Kimberley, post Second World War had a quiet atmosphere without the pressure of crowds and free of fear.  We slept with doors and windows open to the hot summer nights.  Young people from Cape Town and Johannesburg scoffed at Kimberley as ‘a one horse town’ making me feel angry and hurt. I felt proud of my hometown and the life we lived away from the harsh realities of the big cities.


It was a time when young people married in their early twenties and girls were told that they did not need higher educational qualifications but should rather prepare themselves to be good wives and mothers.  I attended the public school, the only other high school being the Convent. The classroom was either freezing cold or exhaustingly boiling hot and dry. Subjects were limited and curriculum steeped in the past, rote learning was required to pass exams, either a string of historical dates or a list of crops and the pests that attacked them. I had a bent for the arts but landed up doing a commercial course which was certainly not to my liking.    


My Senior Kimberley High School Bookkeeping Class consisted of eight teenage girls far more interested in sport, fancy clothes and finding a boyfriend than in dreary debits and credits. Truth be known, Miss Robertson was a lousy teacher and we were lousy students hardly caring whether stock needed to be put on the left or right side of the ruled page.  We never knew Miss Robertson’s given name. We knew her as Cocky Robertson and she was good at living up to her name. She punished us for any sign of sloppiness.

We took little pride in wearing the shapeless pleated uniforms and were lax about wearing a school tie or hat.  When we moved from one classroom to the next, she habitually barked her strict rules at us,

“Walk briskly in single file, no talking”.

Of course that was the very time we felt free to engage in talking, giggling and letting off steam. Cocky Robertson must have known that one day she would ‘get us’ and so she did.


One frosty school morning in our usual carefree manner we were merrily dawdling along, laughing and talking.  At a bend in the path, an apparition jumped out of the bushes.  We saw in a flash that the apparition was Cocky Robertson.  Her squat, bandy legged form blocked our path, her face etched in a smirk of revenge and  triumph.  She had us in her claws.  She was a comical sight, instead of feeling fearful, we became convulsed with laughter.  She let out a yell of frustration and annoyance which only served to set us off on another bout of uncontrollable laughter. We could not control our mirth.  Cocky was furious screeching in indignation

“‘Follow me to the Principals office, Miss Southern will deal with you disgusting lot. She will teach you a bitter lesson.”

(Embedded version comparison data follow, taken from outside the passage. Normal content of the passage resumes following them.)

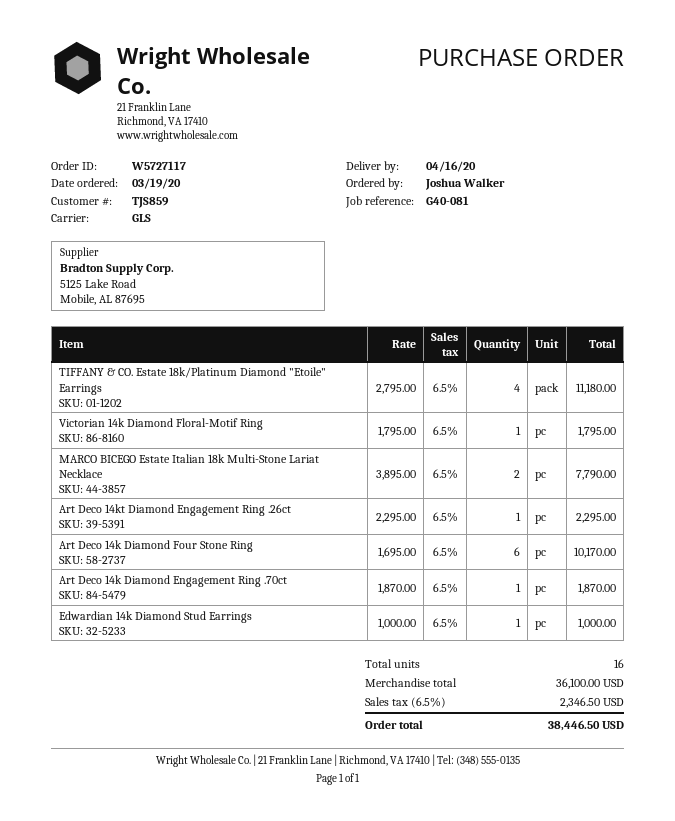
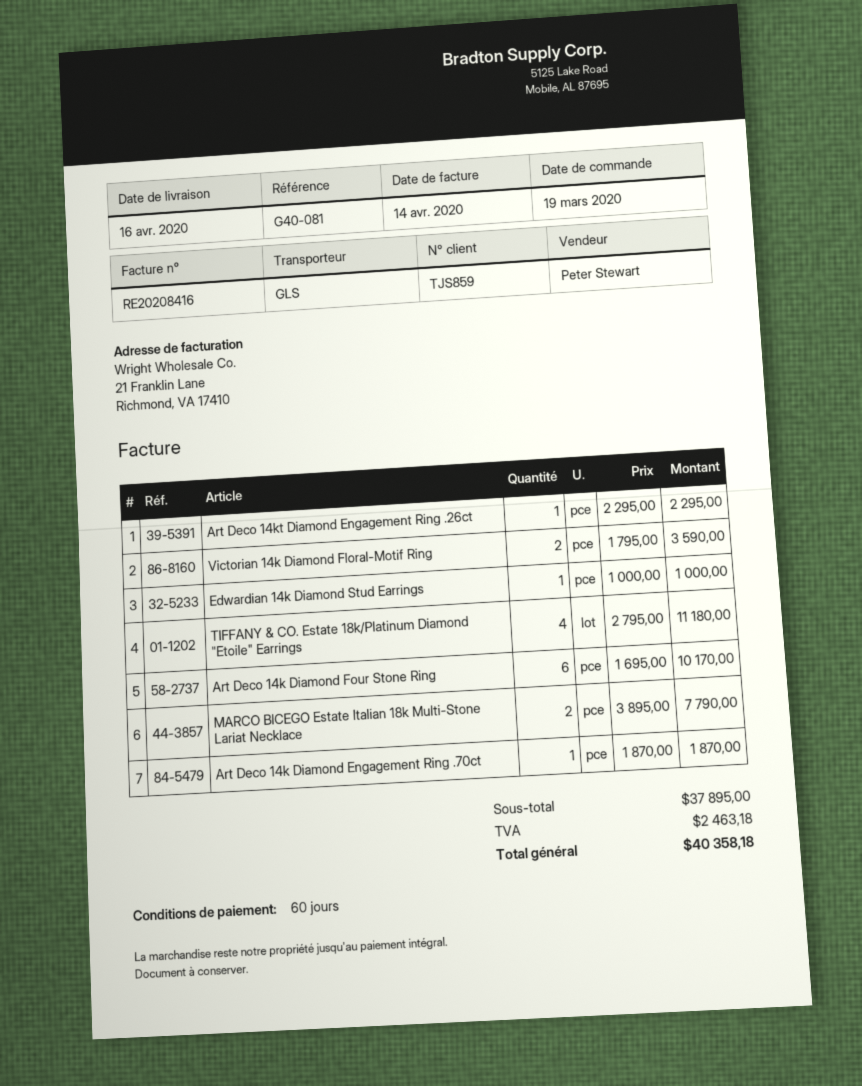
Victorian 14k Diamond Floral-Motif Ring: 1 x 1795.00 = 1795.00 -> 2 x 1795.00 = 3590.00
subtotal: 36100.00 -> 37895.00
tax: 2346.50 -> 2463.18
total: 38446.50 -> 40358.18

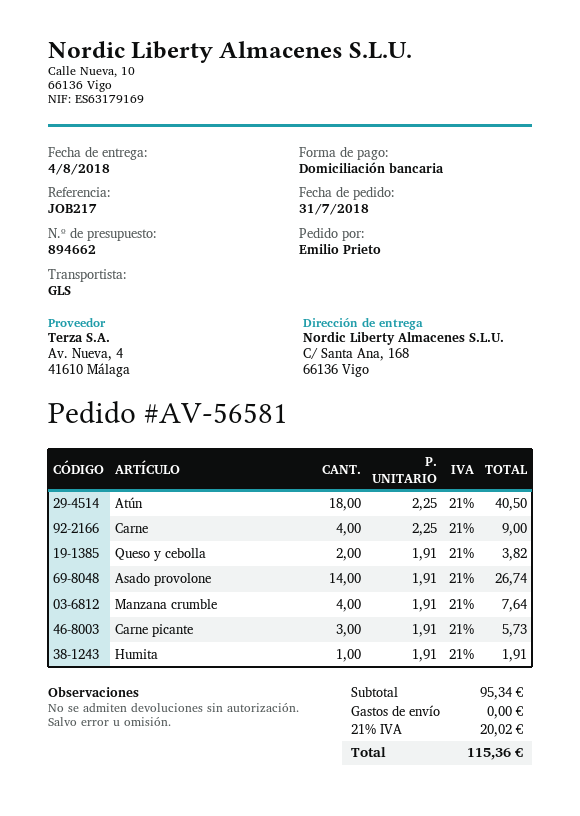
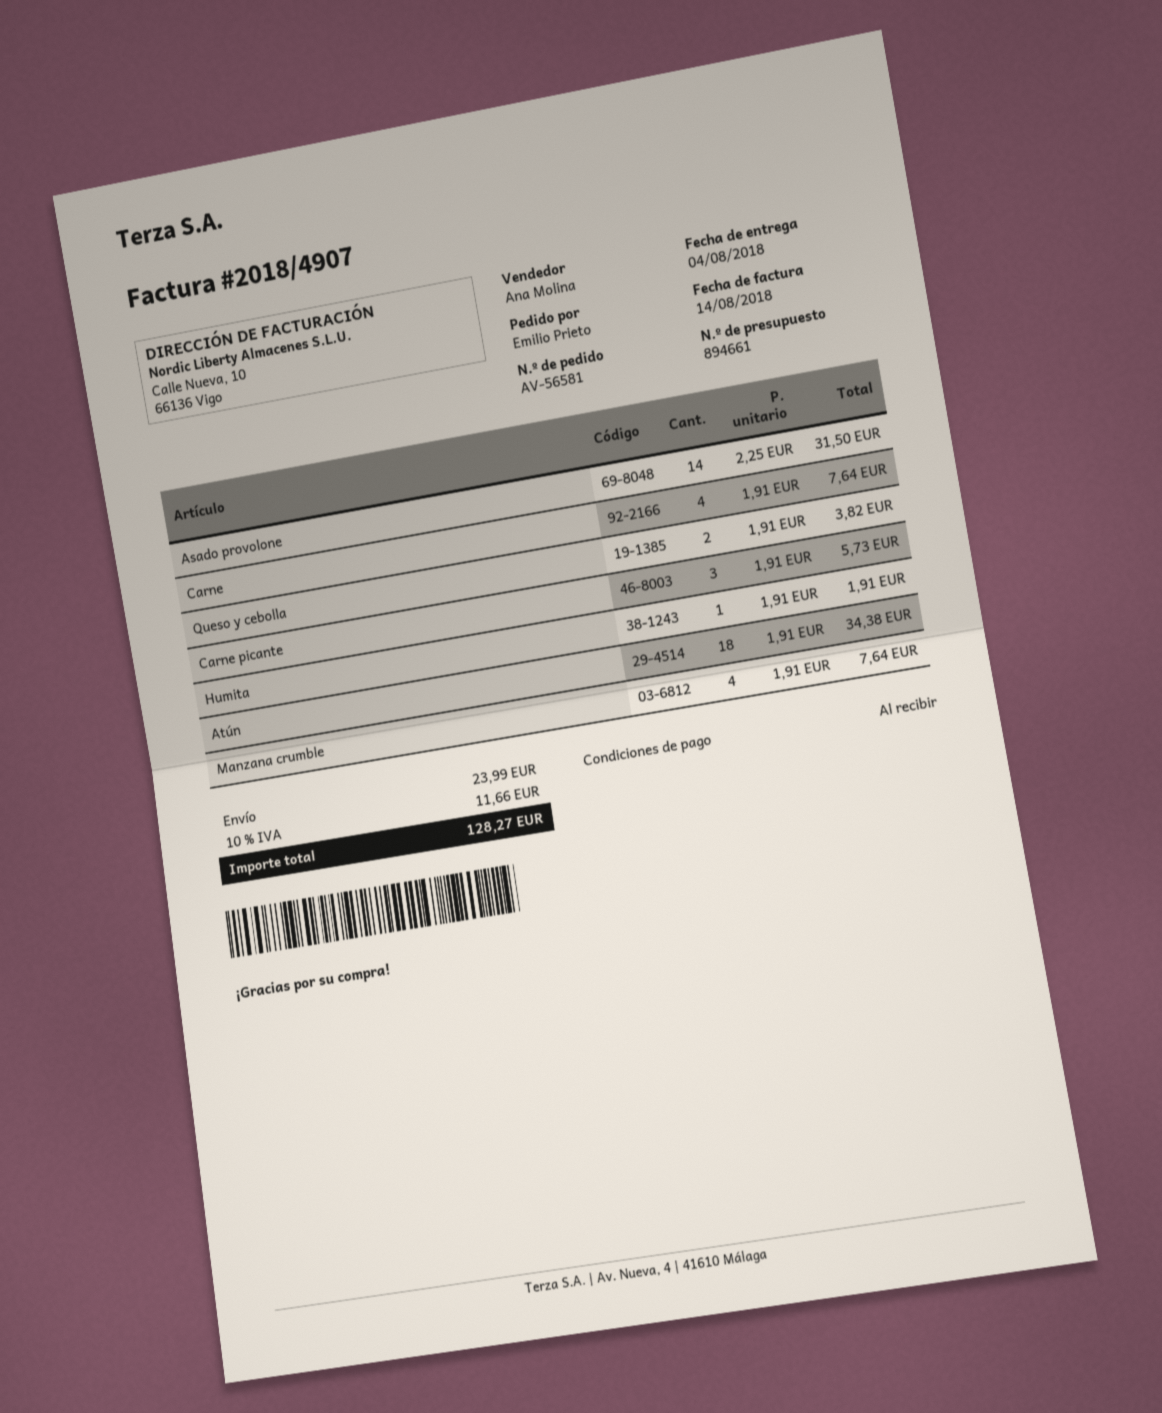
quote number: 894662 -> 894661
Atún: 18 x 2.25 = 40.50 -> 18 x 1.91 = 34.38
Carne: 4 x 2.25 = 9.00 -> 4 x 1.91 = 7.64
Asado provolone: 14 x 1.91 = 26.74 -> 14 x 2.25 = 31.50
shipping: 0.00 -> 23.99
tax: 21% = 20.02 -> 10% = 11.66
total: 115.36 -> 128.27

Miss Southern was known to us as ‘Slimy’ Southern, rather than fear her we disliked her.  She tended to fawn over people in authority as a means to keep herself in the position that we felt she was unsuited to.  Trying to control our mirth we walked behind Cocky directly into the Principals office. In an officious, mocking tone Cocky related our dreadful behaviour. We could again ‘see’ her jumping out of the bushes and we were again set off into hysterical laughter. The harder we tried to curb the laughter, the more we laughed.


Even ‘Slimy’ could not stop a grin developing on her face when she sentenced us to lunchtime detention.  That actually sobered us up; we had been looking forward to tucking into lunch and meeting our friends. Miss Southern advised my indulgent parents of the transgression but they did not take the incident too seriously.


Frosty relations remained between our class and Cocky Robertson for the remainder of our High School days. I wrote the final Bookkeeping exam without fully understanding the difference between a debit and a credit.

Miracles never cease, I did pass the exam.